A physics-informed GAN Framework based on Model-free Data-Driven Computational Mechanics

TL;DR

This paper introduces a novel physics-informed GAN framework that integrates data-driven computational mechanics with deep learning, enabling more accurate simulation and prediction of mechanical behaviors without relying on phenomenological models.

Contribution

It develops a new formalism combining physics-informed neural networks with GANs for model-free data-driven mechanics, enhancing simulation accuracy.

Findings

Effective integration of physics constraints into GANs.

Improved accuracy in mechanical behavior prediction.

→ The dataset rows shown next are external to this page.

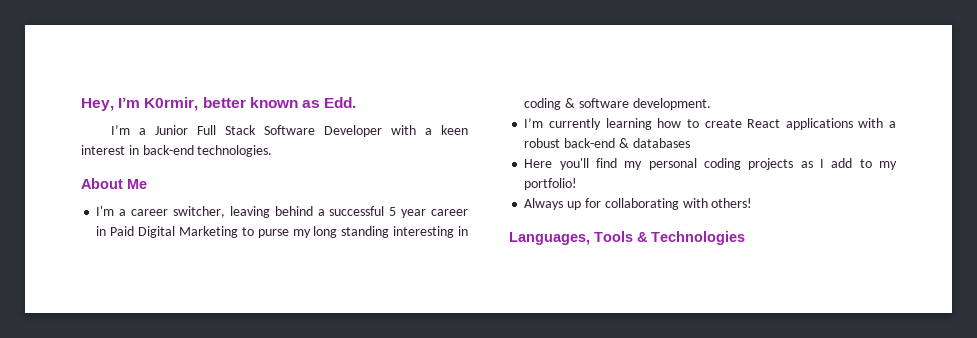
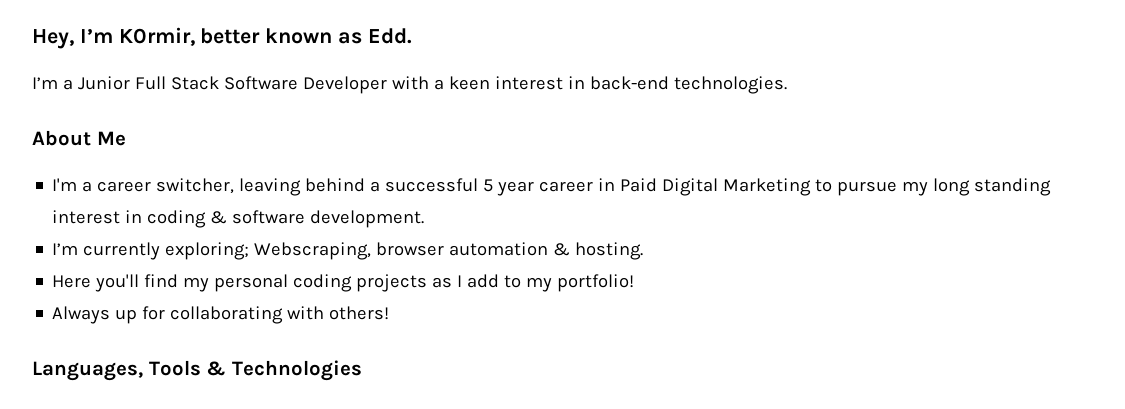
- I'm a career switcher, leaving behind a successful 5 year career in Paid Digital Marketing to purse my long standing interesting in coding & software development.
+ I'm a career switcher, leaving behind a successful 5 year career in Paid Digital Marketing to pursue my long standing interest in coding & software development.
- I’m currently learning how to create React applications with a robust back-end & databases
+ I’m currently exploring; Webscraping, browser automation & hosting.

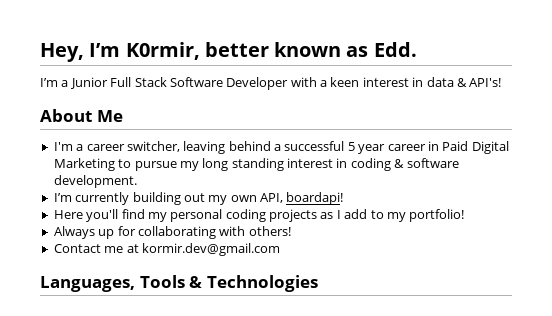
- I’m a Junior Full Stack Software Developer with a keen interest in back-end technologies.
+ I’m a Junior Full Stack Software Developer with a keen interest in data & API's!
- I’m currently exploring; Webscraping, browser automation & hosting.
+ I’m currently building out my own API, boardapi!
+ Contact me at kormir.dev@gmail.com

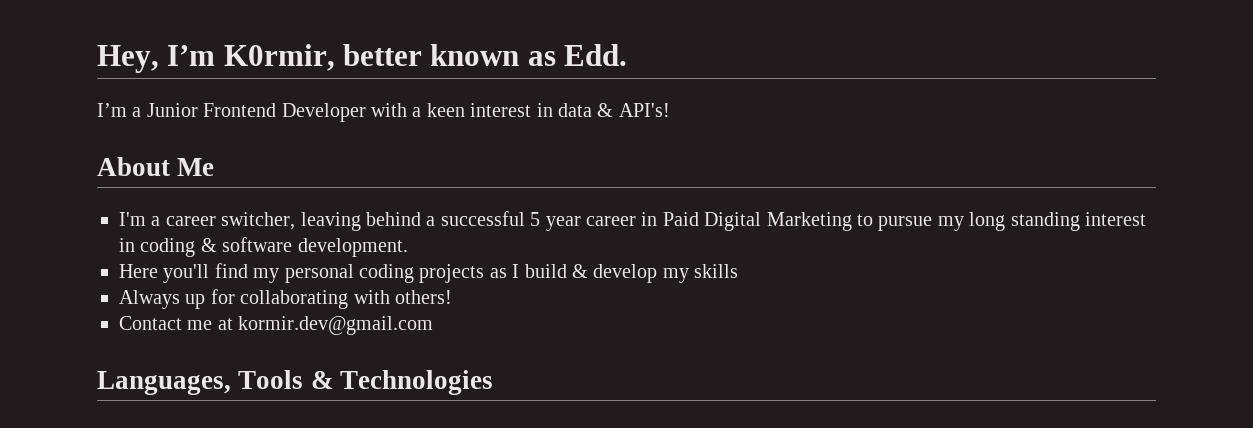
- I’m a Junior Full Stack Software Developer with a keen interest in data & API's!
+ I’m a Junior Frontend Developer with a keen interest in data & API's!
- I’m currently building out my own API, boardapi!
- Here you'll find my personal coding projects as I add to my portfolio!
+ Here you'll find my personal coding projects as I build & develop my skills

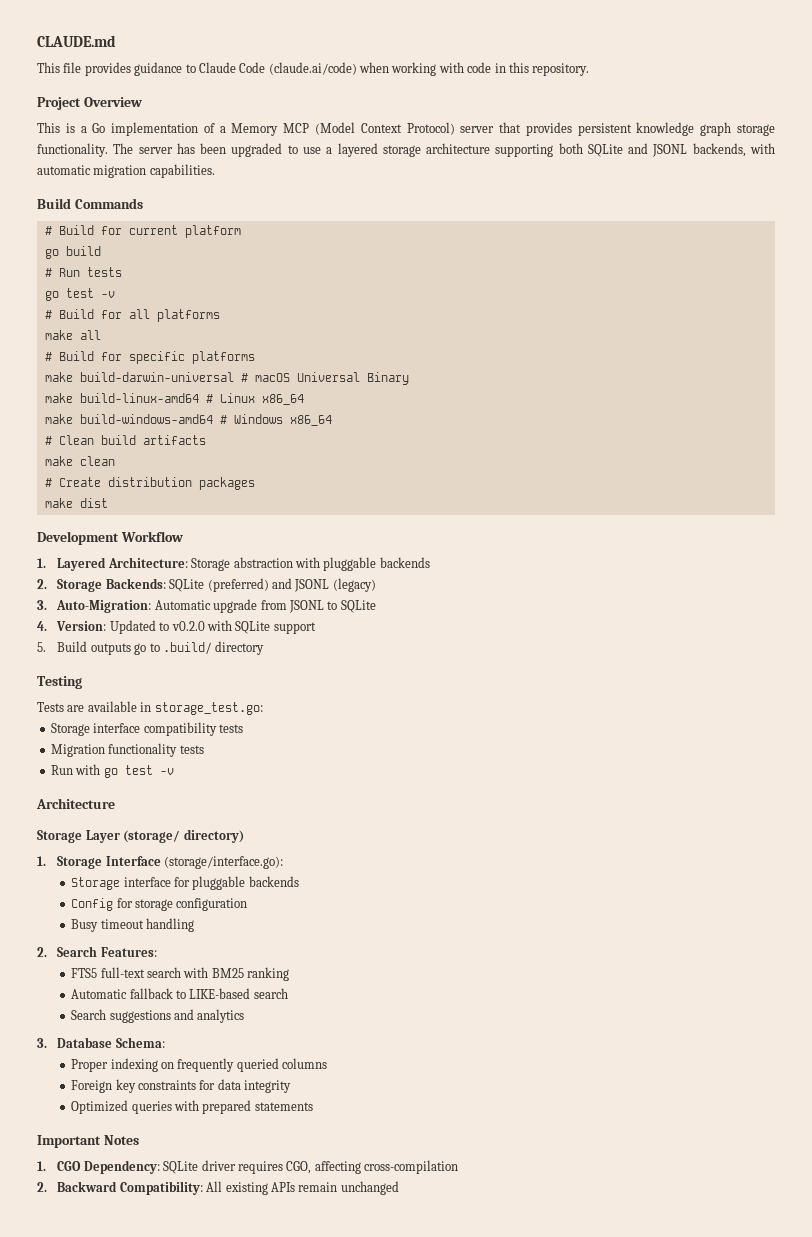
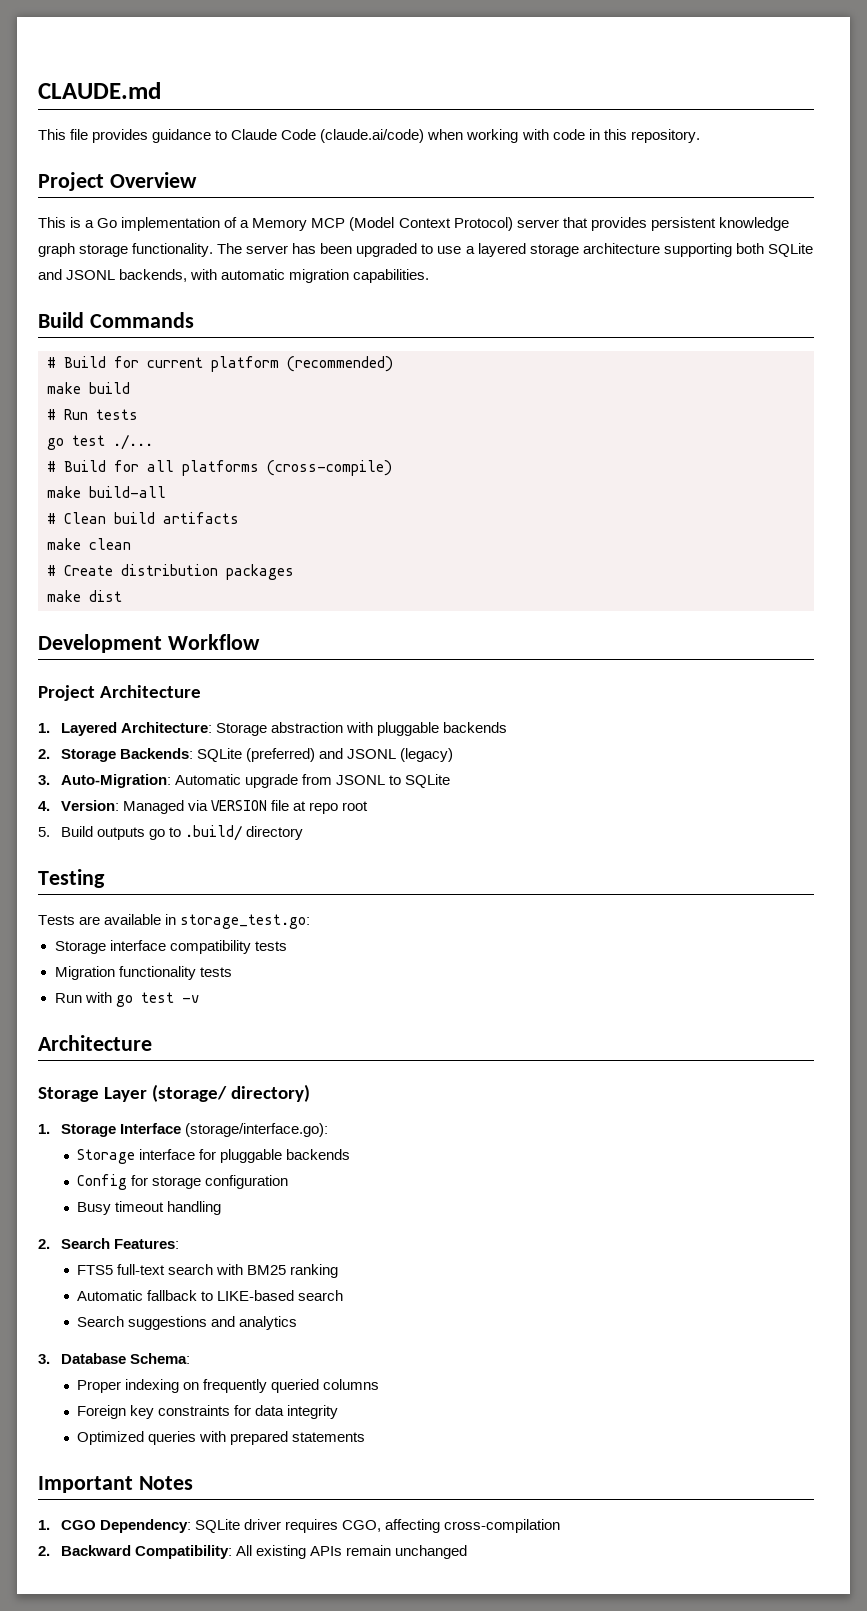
- # Build for current platform
- go build
+ # Build for current platform (recommended)
+ make build
  # Run tests
- go test -v
+ go test ./...
- # Build for all platforms
- make all
- # Build for specific platforms
- make build-darwin-universal # macOS Universal Binary
- make build-linux-amd64 # Linux x86_64
- make build-windows-amd64 # Windows x86_64
+ # Build for all platforms (cross-compile)
+ make build-all
+ Project Architecture
- 4. Version: Updated to v0.2.0 with SQLite support
+ 4. Version: Managed via VERSION file at repo root

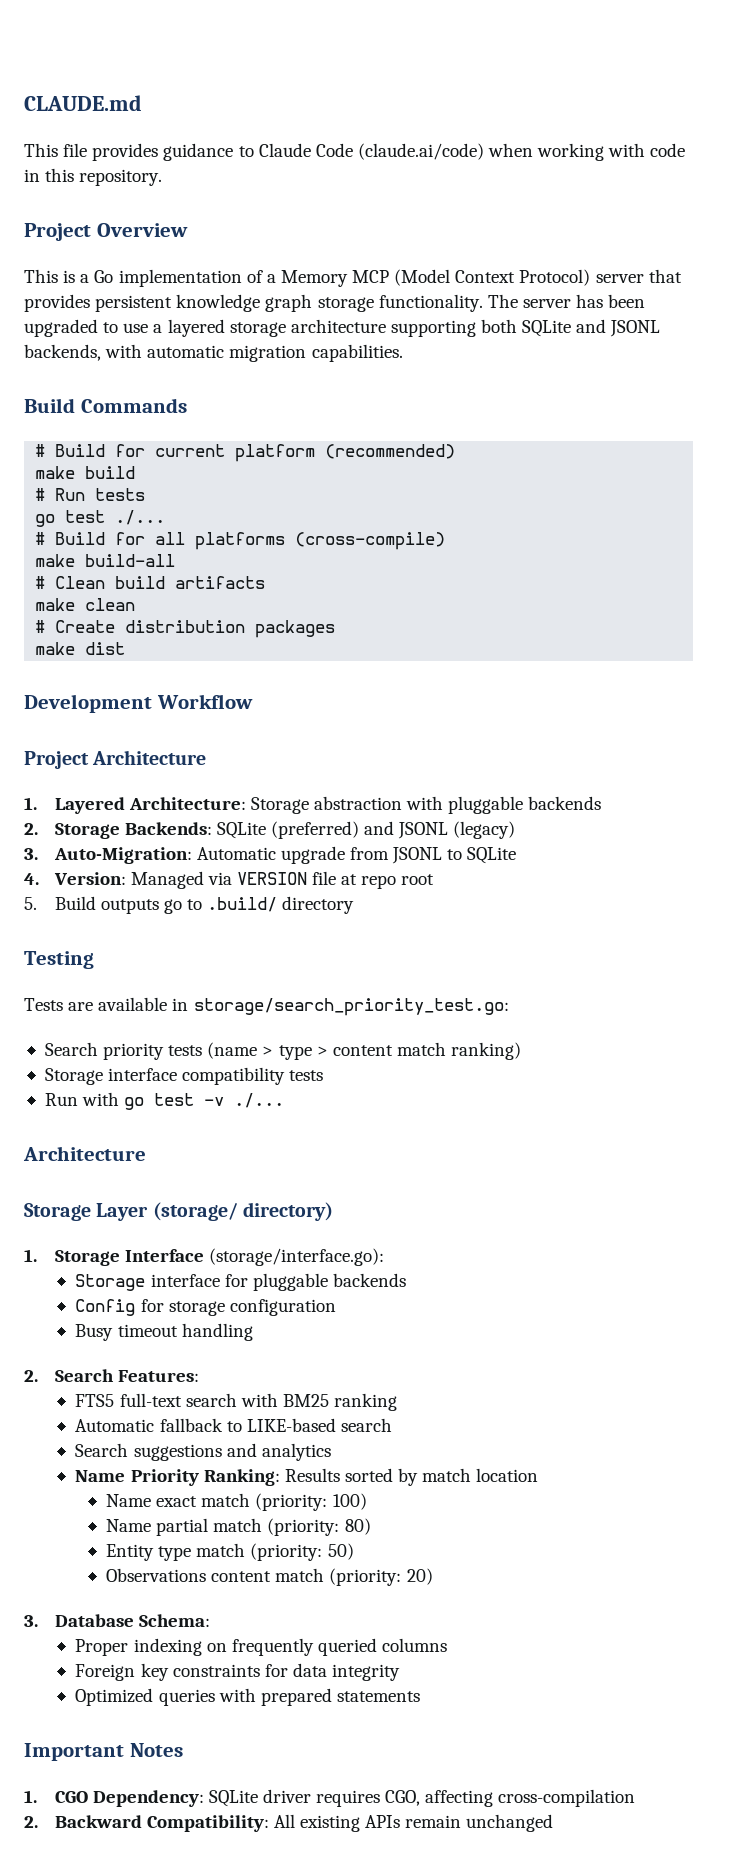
- Tests are available in storage_test.go:
+ Tests are available in storage/search_priority_test.go:
+ Search priority tests (name > type > content match ranking)
- Migration functionality tests
- Run with go test -v
+ Run with go test -v ./...
+ Name Priority Ranking: Results sorted by match location
+ Name exact match (priority: 100)
+ Name partial match (priority: 80)
+ Entity type match (priority: 50)
+ Observations content match (priority: 20)

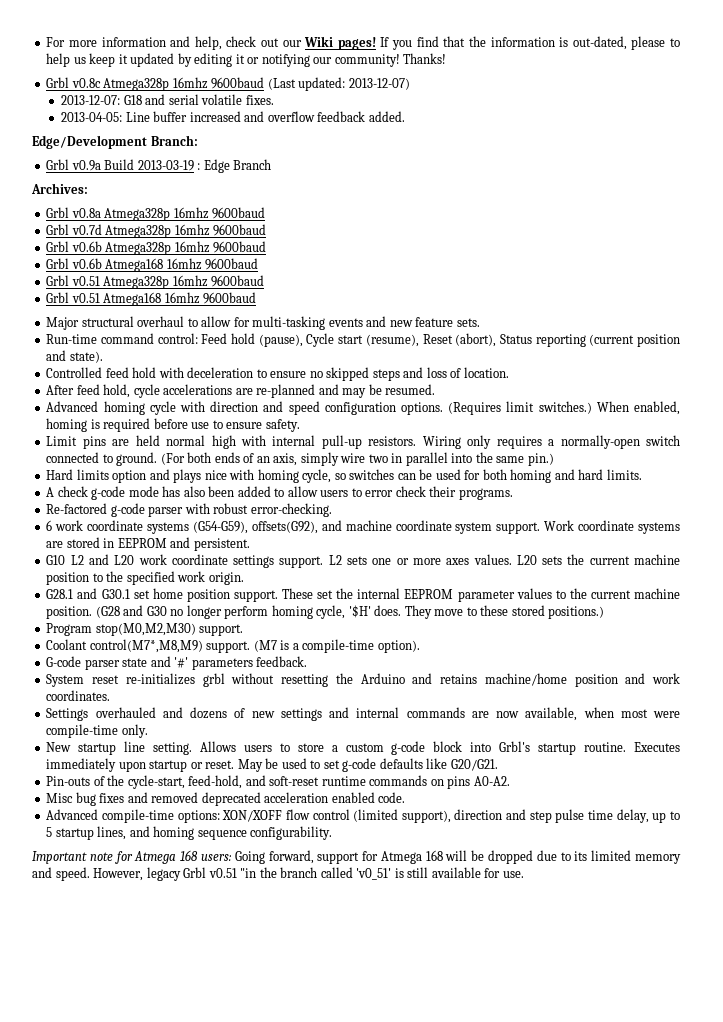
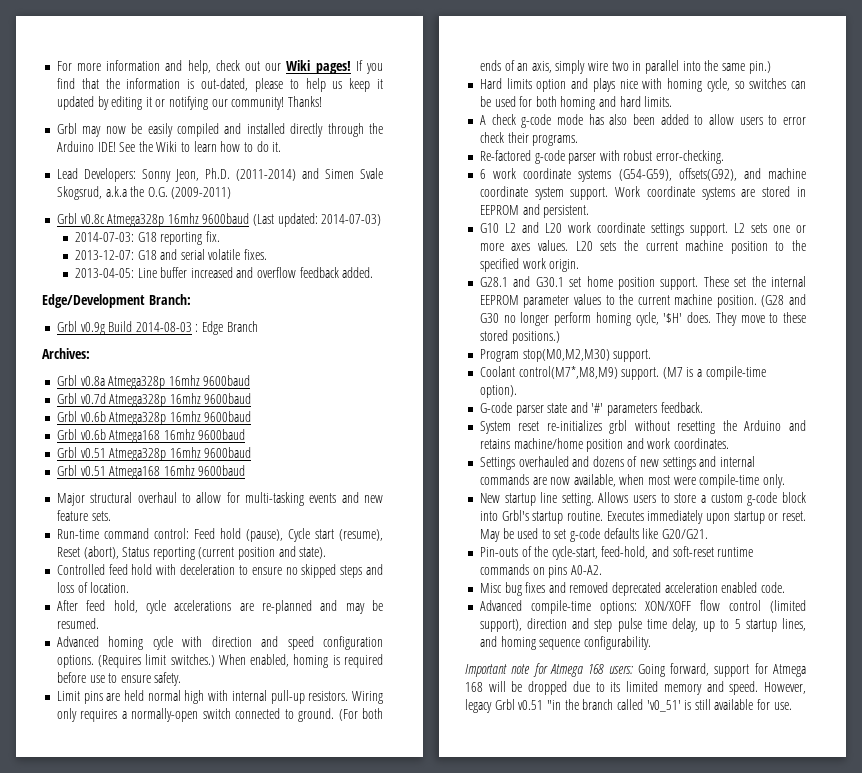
+ Grbl may now be easily compiled and installed directly through the Arduino IDE! See the Wiki to learn how to do it.
+ Lead Developers: Sonny Jeon, Ph.D. (2011-2014) and Simen Svale Skogsrud, a.k.a the O.G. (2009-2011)
- Grbl v0.8c Atmega328p 16mhz 9600baud (Last updated: 2013-12-07)
+ Grbl v0.8c Atmega328p 16mhz 9600baud (Last updated: 2014-07-03)
+ 2014-07-03: G18 reporting fix.
- Grbl v0.9a Build 2013-03-19 : Edge Branch
+ Grbl v0.9g Build 2014-08-03 : Edge Branch

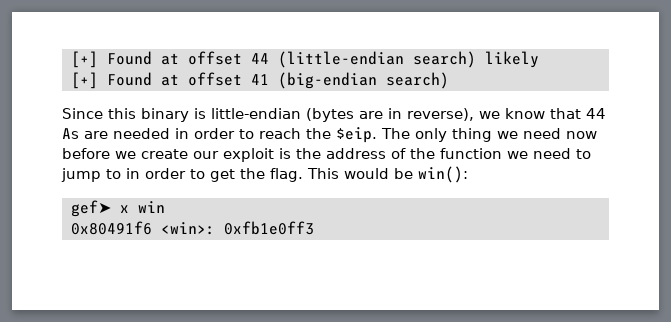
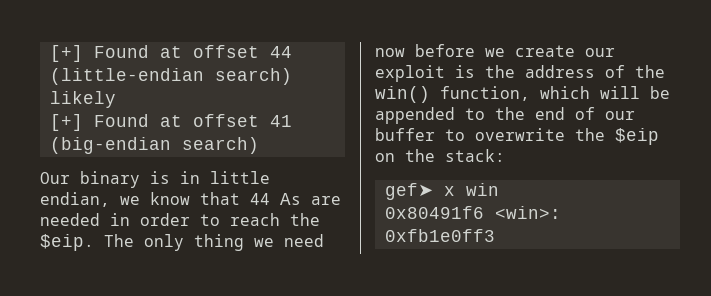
- Since this binary is little-endian (bytes are in reverse), we know that 44 As are needed in order to reach the $eip.
+ Our binary is in little endian, we know that 44 As are needed in order to reach the $eip.
- The only thing we need now before we create our exploit is the address of the function we need to jump to in order to get the flag. This would be win():
+ The only thing we need now before we create our exploit is the address of the win() function, which will be appended to the end of our buffer to overwrite the $eip on the stack:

Potential for broader application in computational mechanics.

Abstract

Model-free data-driven computational mechanics, first proposed by Kirchdoerfer and Ortiz, replace phenomenological models with numerical simulations based on sample data sets in strain-stress space. In this study, we integrate this paradigm within physics-informed generative adversarial networks (GANs). We enhance the conventional physics-informed neural network framework by implementing the principles of data-driven computational mechanics into GANs. Specifically, the generator is informed by physical constraints, while the discriminator utilizes the closest strain-stress data to discern the authenticity of the generator's output. This combined approach presents a new formalism to harness data-driven mechanics and deep learning to simulate and predict mechanical behaviors.